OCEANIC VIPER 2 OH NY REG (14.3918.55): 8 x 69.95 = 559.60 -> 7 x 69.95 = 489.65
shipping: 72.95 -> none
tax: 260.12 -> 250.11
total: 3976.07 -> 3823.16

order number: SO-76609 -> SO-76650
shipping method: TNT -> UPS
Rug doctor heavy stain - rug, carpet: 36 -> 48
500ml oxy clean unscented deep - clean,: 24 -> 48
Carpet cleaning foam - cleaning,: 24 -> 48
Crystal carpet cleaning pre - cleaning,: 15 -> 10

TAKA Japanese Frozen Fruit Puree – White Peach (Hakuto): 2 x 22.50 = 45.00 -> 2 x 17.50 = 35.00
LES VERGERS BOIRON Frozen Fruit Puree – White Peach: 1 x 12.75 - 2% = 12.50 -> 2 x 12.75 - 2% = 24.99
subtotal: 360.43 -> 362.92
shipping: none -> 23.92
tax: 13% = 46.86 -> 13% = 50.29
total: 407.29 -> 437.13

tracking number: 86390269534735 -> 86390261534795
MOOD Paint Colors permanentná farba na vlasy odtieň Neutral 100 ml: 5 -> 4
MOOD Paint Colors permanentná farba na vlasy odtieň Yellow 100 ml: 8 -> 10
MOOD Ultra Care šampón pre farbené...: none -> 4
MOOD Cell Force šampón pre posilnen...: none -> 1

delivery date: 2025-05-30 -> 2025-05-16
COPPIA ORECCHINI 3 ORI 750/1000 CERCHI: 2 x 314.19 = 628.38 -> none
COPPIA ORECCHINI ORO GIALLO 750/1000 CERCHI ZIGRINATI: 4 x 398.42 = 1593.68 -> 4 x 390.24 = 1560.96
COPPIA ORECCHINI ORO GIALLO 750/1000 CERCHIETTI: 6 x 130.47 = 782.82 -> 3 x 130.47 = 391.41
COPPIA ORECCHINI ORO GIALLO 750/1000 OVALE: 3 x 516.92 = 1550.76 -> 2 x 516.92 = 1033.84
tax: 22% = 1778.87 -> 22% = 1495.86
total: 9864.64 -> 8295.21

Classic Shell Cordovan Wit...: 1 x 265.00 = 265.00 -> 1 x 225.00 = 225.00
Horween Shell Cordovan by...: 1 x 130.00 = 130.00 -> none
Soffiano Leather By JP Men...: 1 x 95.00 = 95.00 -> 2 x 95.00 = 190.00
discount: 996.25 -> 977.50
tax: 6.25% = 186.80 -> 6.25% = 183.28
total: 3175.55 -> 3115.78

## Directions
Search the data above for the word "GIALLO". Copy each line it is in.

## Output for this task
COPPIA ORECCHINI ORO GIALLO 750/1000 CERCHI ZIGRINATI: 4 x 398.42 = 1593.68 -> 4 x 390.24 = 1560.96
COPPIA ORECCHINI ORO GIALLO 750/1000 CERCHIETTI: 6 x 130.47 = 782.82 -> 3 x 130.47 = 391.41
COPPIA ORECCHINI ORO GIALLO 750/1000 OVALE: 3 x 516.92 = 1550.76 -> 2 x 516.92 = 1033.84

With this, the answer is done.